The chassis is enhanced with an Engaged four-link long-travel suspension, lifting the vehicle's ride height by 4 inches (10 cm). That suspension system gives the 22x12-in Monster Energy 539B off-road wheels up to 15.75 inches (40 cm) of cushion, while the 33x22 Nitto Mud Grappler tires claw into all types of ground below. A TRD supercharger boosts engine power, and a Wilwood brake package enhances stopping power.
A stock Sienna body might look a little odd sitting atop that monstrous underbody, so Toyota dressed it for the occasion. Attire includes an N-FAB custom front bumper, front winch, custom rear bumper, flared fenders and a PPG matte black finish. The roof houses a custom rack and LED lights bar.

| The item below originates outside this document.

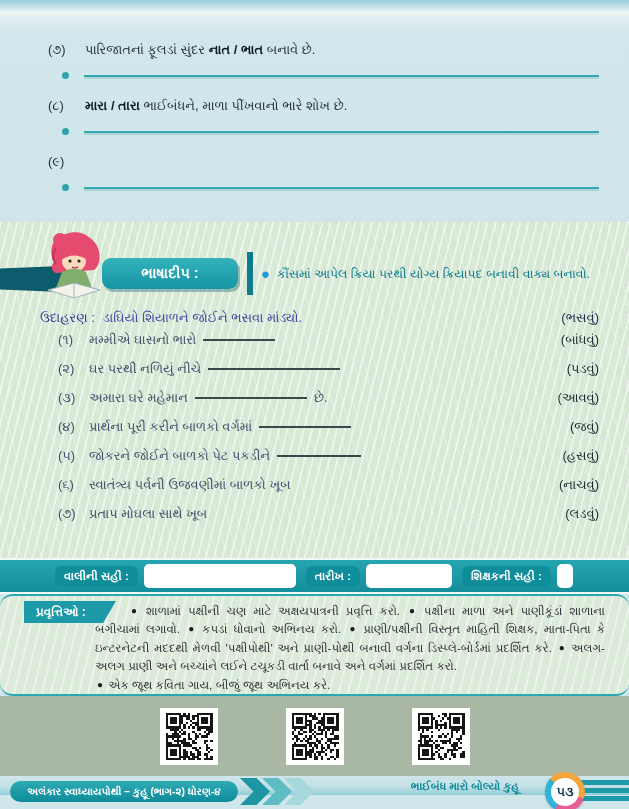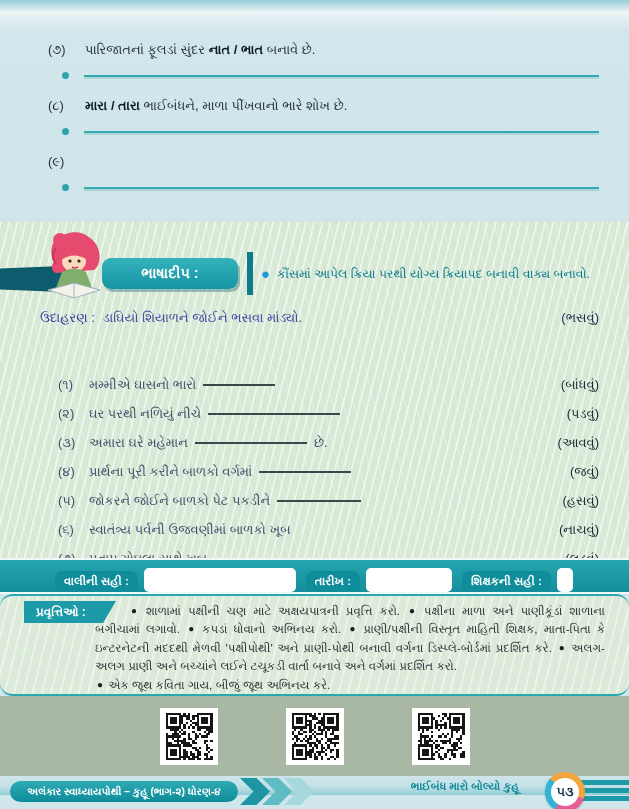"(બાંધવું)" .ex-ans { margin-top: 45px -> none }
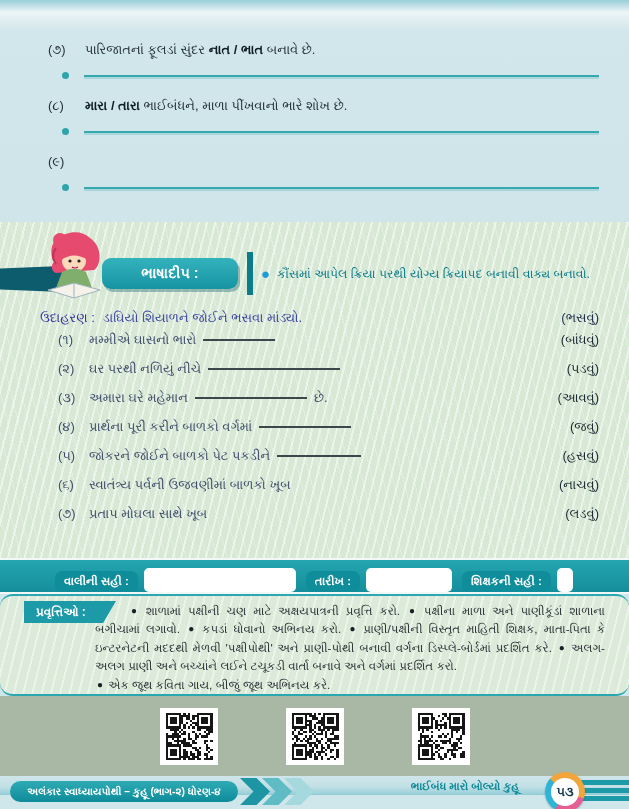"વાલીની સહી :" #sec-sign { align-items: flex-end -> center }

During the build, Toyota realized that the oversized wheel-tire combination was too big for the Sienna, so it reworked the front and rear doors. The motorized rear doors slide out, instead of straight back, and the front doors are hinged at the rear, coach style, which only adds to the UUV's sinister look.
All that work might have you wondering why Toyota didn't just use a standard 4x4 as its command center instead of making a monster minivan? It's a fair question since Toyota's North American lineup includes two of the most rugged 4x4s on the market in the Land Cruiser and 4Runner. Part of it was certainly putting a fun face on its expedition and getting some added press, but Toyota also explains that it chose the Sienna for its spacious interior, which it's using as a high-tech mobile office.
The UUV's role is to provide a place for engineers to monitor vehicle data from all nine vehicles on the expedition, record video of vehicle performance during both day and night stretches, and communicate with Toyota HQ via Skype. The captain's chairs in back provide access to a high-tech logistics system that goes way beyond the typical in-vehicle telematics hardware. It includes a 60-in Sony LED TV, TracVision mobile satellite television receiver, mobile Internet, laptop trays, Wi-Fi, 17-in monitor, USB ports, 2,500-watt JBL audio system, and Flir M-324xp night vision camera system with HD recording.
Up front, Toyota has maintained the stock Sienna's look, but it explains that the controls have been reengineered around the 4x4 truck chassis that's now running the show.
All in all, the Ultimate Utility Vehicle is one of the coolest vehicles of the 2015 SEMA Show. We hope to see some footage and photos of it braving the cold in the coming months.
Please keep comments to less than 150 words. No abusive material or spam will be published.
Man this is off in so many directions. Could have picked a better looking van in the toyota stable. Looking side on, it seems to have brembo disks up front and punny drums out the back. Aerodynamic front bull bar with no gap to the body is pretty much a cosmetic add on, suppose it holds the winch. More a mish mash as the story unfolds, lol. It looks "out there" in a weird way. I wouldnt call it cool at all.